** EXERCISE INSTRUCTIONS **
Please set down the whole listing again, precisely.

::::::::::

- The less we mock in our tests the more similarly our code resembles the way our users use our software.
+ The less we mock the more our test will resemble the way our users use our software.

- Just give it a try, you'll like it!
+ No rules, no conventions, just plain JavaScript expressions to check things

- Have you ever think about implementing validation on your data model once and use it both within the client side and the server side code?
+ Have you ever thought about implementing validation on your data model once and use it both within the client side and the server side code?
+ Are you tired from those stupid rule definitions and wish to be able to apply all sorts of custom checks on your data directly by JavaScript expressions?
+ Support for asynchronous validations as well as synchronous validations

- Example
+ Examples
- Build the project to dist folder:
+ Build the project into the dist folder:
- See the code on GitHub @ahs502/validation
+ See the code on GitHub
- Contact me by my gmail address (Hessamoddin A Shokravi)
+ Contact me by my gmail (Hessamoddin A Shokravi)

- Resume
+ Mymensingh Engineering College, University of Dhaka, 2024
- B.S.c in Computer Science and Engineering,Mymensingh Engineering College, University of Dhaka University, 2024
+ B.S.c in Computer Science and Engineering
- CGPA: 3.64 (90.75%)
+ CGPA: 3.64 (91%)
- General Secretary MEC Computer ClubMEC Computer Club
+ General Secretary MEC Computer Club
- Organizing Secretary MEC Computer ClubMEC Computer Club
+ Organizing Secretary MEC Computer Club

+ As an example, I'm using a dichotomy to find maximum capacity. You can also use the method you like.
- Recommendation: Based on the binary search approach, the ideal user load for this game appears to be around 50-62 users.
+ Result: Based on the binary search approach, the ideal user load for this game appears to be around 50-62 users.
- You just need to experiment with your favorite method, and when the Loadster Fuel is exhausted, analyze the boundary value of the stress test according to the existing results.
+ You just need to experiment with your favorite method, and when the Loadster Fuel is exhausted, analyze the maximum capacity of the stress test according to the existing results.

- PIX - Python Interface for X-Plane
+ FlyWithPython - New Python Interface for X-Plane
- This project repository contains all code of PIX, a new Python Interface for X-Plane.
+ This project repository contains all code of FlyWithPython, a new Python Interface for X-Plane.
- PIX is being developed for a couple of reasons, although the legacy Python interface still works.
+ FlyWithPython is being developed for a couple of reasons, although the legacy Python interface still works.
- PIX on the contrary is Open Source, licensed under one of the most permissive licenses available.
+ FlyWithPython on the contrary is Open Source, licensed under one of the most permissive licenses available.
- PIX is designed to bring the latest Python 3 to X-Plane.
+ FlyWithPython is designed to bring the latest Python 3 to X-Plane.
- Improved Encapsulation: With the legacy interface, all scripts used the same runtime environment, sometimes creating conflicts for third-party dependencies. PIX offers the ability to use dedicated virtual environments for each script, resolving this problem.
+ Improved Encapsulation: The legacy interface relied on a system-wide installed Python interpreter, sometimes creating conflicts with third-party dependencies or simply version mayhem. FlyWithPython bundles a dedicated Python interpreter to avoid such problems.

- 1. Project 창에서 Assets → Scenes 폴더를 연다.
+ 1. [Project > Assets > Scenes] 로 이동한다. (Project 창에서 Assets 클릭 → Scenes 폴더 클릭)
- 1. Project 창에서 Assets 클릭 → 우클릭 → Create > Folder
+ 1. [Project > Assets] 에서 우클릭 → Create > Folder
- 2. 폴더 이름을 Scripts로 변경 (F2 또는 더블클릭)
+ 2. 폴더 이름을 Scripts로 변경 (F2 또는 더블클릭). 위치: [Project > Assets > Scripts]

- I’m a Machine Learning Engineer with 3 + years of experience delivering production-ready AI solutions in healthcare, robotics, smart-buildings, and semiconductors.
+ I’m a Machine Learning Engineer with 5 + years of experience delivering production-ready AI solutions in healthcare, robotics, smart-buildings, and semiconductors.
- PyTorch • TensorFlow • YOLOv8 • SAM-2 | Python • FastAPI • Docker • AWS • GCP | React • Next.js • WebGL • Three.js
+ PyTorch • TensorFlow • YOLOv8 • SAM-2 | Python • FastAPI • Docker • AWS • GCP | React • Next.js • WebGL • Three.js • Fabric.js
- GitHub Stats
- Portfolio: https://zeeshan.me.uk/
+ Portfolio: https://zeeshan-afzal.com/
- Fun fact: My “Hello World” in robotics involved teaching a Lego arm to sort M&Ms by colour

::::::::::

** SOLUTION **
- The less we mock in our tests the more similarly our code resembles the way our users use our software.
+ The less we mock the more our test will resemble the way our users use our software.

- Just give it a try, you'll like it!
+ No rules, no conventions, just plain JavaScript expressions to check things

- Have you ever think about implementing validation on your data model once and use it both within the client side and the server side code?
+ Have you ever thought about implementing validation on your data model once and use it both within the client side and the server side code?
+ Are you tired from those stupid rule definitions and wish to be able to apply all sorts of custom checks on your data directly by JavaScript expressions?
+ Support for asynchronous validations as well as synchronous validations

- Example
+ Examples
- Build the project to dist folder:
+ Build the project into the dist folder:
- See the code on GitHub @ahs502/validation
+ See the code on GitHub
- Contact me by my gmail address (Hessamoddin A Shokravi)
+ Contact me by my gmail (Hessamoddin A Shokravi)

- Resume
+ Mymensingh Engineering College, University of Dhaka, 2024
- B.S.c in Computer Science and Engineering,Mymensingh Engineering College, University of Dhaka University, 2024
+ B.S.c in Computer Science and Engineering
- CGPA: 3.64 (90.75%)
+ CGPA: 3.64 (91%)
- General Secretary MEC Computer ClubMEC Computer Club
+ General Secretary MEC Computer Club
- Organizing Secretary MEC Computer ClubMEC Computer Club
+ Organizing Secretary MEC Computer Club

+ As an example, I'm using a dichotomy to find maximum capacity. You can also use the method you like.
- Recommendation: Based on the binary search approach, the ideal user load for this game appears to be around 50-62 users.
+ Result: Based on the binary search approach, the ideal user load for this game appears to be around 50-62 users.
- You just need to experiment with your favorite method, and when the Loadster Fuel is exhausted, analyze the boundary value of the stress test according to the existing results.
+ You just need to experiment with your favorite method, and when the Loadster Fuel is exhausted, analyze the maximum capacity of the stress test according to the existing results.

- PIX - Python Interface for X-Plane
+ FlyWithPython - New Python Interface for X-Plane
- This project repository contains all code of PIX, a new Python Interface for X-Plane.
+ This project repository contains all code of FlyWithPython, a new Python Interface for X-Plane.
- PIX is being developed for a couple of reasons, although the legacy Python interface still works.
+ FlyWithPython is being developed for a couple of reasons, although the legacy Python interface still works.
- PIX on the contrary is Open Source, licensed under one of the most permissive licenses available.
+ FlyWithPython on the contrary is Open Source, licensed under one of the most permissive licenses available.
- PIX is designed to bring the latest Python 3 to X-Plane.
+ FlyWithPython is designed to bring the latest Python 3 to X-Plane.
- Improved Encapsulation: With the legacy interface, all scripts used the same runtime environment, sometimes creating conflicts for third-party dependencies. PIX offers the ability to use dedicated virtual environments for each script, resolving this problem.
+ Improved Encapsulation: The legacy interface relied on a system-wide installed Python interpreter, sometimes creating conflicts with third-party dependencies or simply version mayhem. FlyWithPython bundles a dedicated Python interpreter to avoid such problems.

- 1. Project 창에서 Assets → Scenes 폴더를 연다.
+ 1. [Project > Assets > Scenes] 로 이동한다. (Project 창에서 Assets 클릭 → Scenes 폴더 클릭)
- 1. Project 창에서 Assets 클릭 → 우클릭 → Create > Folder
+ 1. [Project > Assets] 에서 우클릭 → Create > Folder
- 2. 폴더 이름을 Scripts로 변경 (F2 또는 더블클릭)
+ 2. 폴더 이름을 Scripts로 변경 (F2 또는 더블클릭). 위치: [Project > Assets > Scripts]

- I’m a Machine Learning Engineer with 3 + years of experience delivering production-ready AI solutions in healthcare, robotics, smart-buildings, and semiconductors.
+ I’m a Machine Learning Engineer with 5 + years of experience delivering production-ready AI solutions in healthcare, robotics, smart-buildings, and semiconductors.
- PyTorch • TensorFlow • YOLOv8 • SAM-2 | Python • FastAPI • Docker • AWS • GCP | React • Next.js • WebGL • Three.js
+ PyTorch • TensorFlow • YOLOv8 • SAM-2 | Python • FastAPI • Docker • AWS • GCP | React • Next.js • WebGL • Three.js • Fabric.js
- GitHub Stats
- Portfolio: https://zeeshan.me.uk/
+ Portfolio: https://zeeshan-afzal.com/
- Fun fact: My “Hello World” in robotics involved teaching a Lego arm to sort M&Ms by colour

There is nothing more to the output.